Peregrine Trader

Peregrine Trader

Falcon’s View – Week ending 8 May 2026

May 11, 2026
∙ Paid

Performance

NASDAQ 100: +5.50%
S&P 500: +2.33%
My portfolio: +7.56%


Market pulse

Between the May 1 and May 8 closes, U.S. equities advanced primarily on a technology-led earnings rally rather than a broad-based improvement in every part of the market. The NASDAQ-100 outperformed the S&P 500 sharply, reflecting heavy buying in AI, semiconductor, and mega-cap technology names, helped by strong chip demand, AMD’s upbeat data-center outlook, major moves in Nvidia, Micron, SanDisk, and Intel, and continued optimism around AI infrastructure spending. The broader S&P 500 was supported by an unusually strong Q1 earnings season, with a high share of companies beating profit expectations and earnings growth running at its strongest pace since 2021. A better-than-expected April jobs report on May 8 reinforced the soft-landing narrative and helped push the S&P 500 and Nasdaq to record closes. The main counterweight was the U.S.–Iran conflict and Strait of Hormuz oil volatility, which pressured stocks early in the week but became less damaging as oil prices retreated from their highs. Overall, the week’s gains were real but concentrated: AI and earnings did the heavy lifting, while geopolitics, oil, and Fed-rate uncertainty remained the main risks under the surface.


Crowd vs. price
The broad market regime has shifted bullish this week. Relative investor interest is still showing robust recovery.

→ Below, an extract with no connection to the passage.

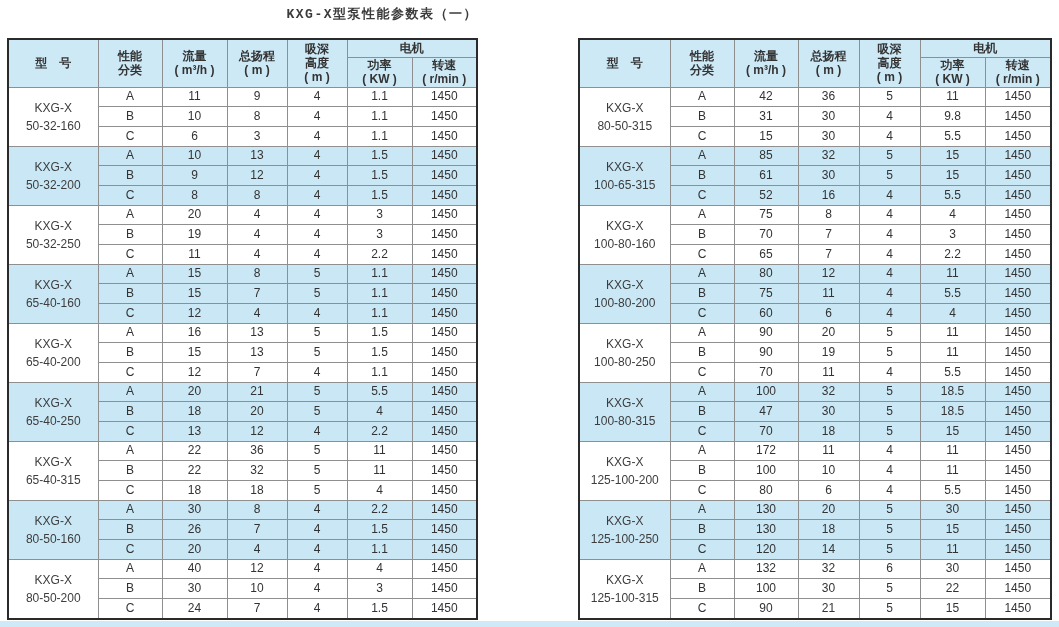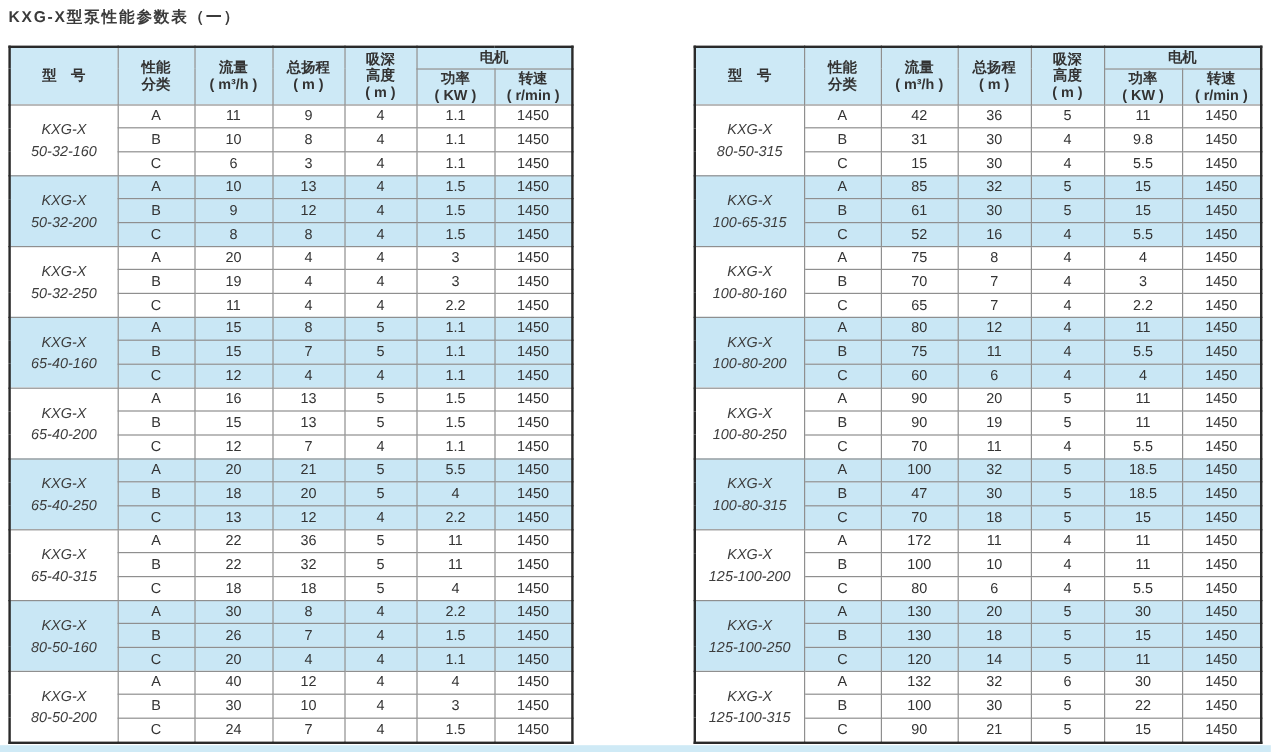"KXG-X型泵性能参数表（一）" .tbl-title { font-family: none -> Liberation Mono, monospace; text-align: left -> right }
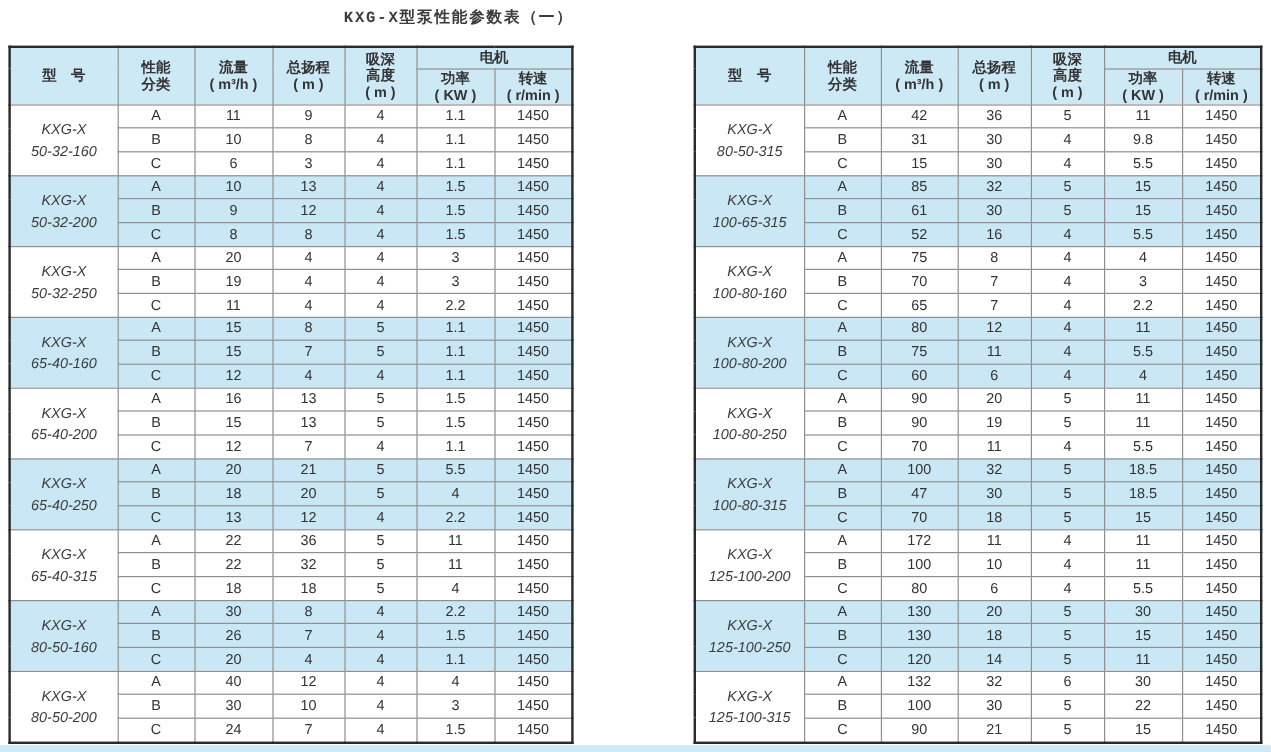"KXG-X" .perf-table td.model { font-style: italic -> none }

Holdings & Watchlist Notes

Advanced Micro Devices (AMD): +26.25%

AMD’s more than 26% rise between the May 1 and May 8 closes was driven primarily by a sharp post-earnings re-rating of its AI and data-center growth outlook. The decisive catalyst was AMD’s Q2 revenue guidance of roughly $11.2bn, ahead of Wall Street expectations, alongside stronger-than-expected Q1 results and a 57% year-over-year jump in Data Center revenue to $5.8bn. Investors responded not just to the earnings beat, but to the broader thesis that AMD is becoming a more important AI-infrastructure supplier across both GPUs and server CPUs, particularly as inference and agentic AI workloads expand demand beyond Nvidia-style training accelerators. Large hyperscaler relationships with Meta, OpenAI, Microsoft, Google, AWS and others gave the market more confidence that future demand is visible rather than speculative. Analyst price-target increases and a broader semiconductor rally then amplified the move, while falling oil prices and improved macro risk appetite helped the stock-specific catalyst translate into a very large weekly gain.